- [EXERCISE]: Could you return each line of the material that has "NEGRO" in it?

───── EXERCISE MATERIALS

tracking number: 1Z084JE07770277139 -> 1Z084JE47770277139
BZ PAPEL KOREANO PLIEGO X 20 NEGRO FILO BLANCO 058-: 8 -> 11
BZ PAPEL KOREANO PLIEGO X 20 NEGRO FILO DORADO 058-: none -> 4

──────────
───── EXERCISE MATERIALS

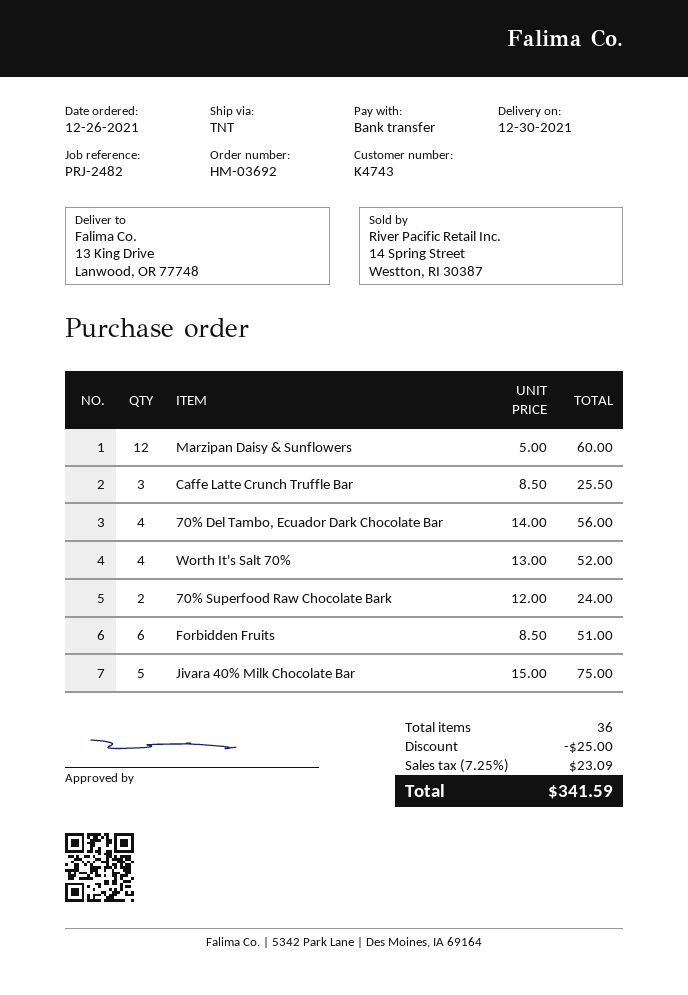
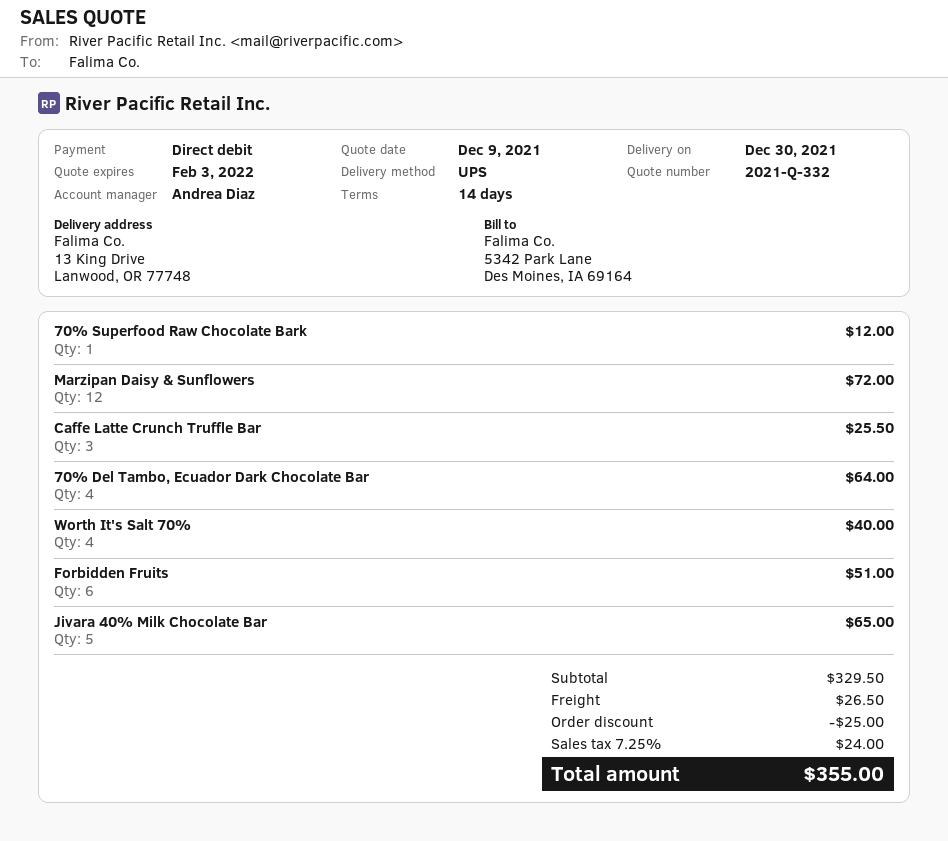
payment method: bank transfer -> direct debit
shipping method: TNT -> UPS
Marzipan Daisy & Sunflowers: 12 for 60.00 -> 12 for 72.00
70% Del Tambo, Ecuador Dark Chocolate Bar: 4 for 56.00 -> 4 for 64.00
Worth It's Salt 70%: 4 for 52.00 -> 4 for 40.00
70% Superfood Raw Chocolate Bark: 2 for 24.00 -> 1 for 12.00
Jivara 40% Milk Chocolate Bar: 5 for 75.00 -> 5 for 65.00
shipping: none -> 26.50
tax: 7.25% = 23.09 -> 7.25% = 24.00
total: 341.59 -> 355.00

──────────
───── EXERCISE MATERIALS

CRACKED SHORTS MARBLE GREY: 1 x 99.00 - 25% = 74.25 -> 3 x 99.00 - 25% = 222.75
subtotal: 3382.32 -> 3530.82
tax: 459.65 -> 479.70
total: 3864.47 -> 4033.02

──────────

- [EXERCISE ANSWER]:
BZ PAPEL KOREANO PLIEGO X 20 NEGRO FILO BLANCO 058-: 8 -> 11
BZ PAPEL KOREANO PLIEGO X 20 NEGRO FILO DORADO 058-: none -> 4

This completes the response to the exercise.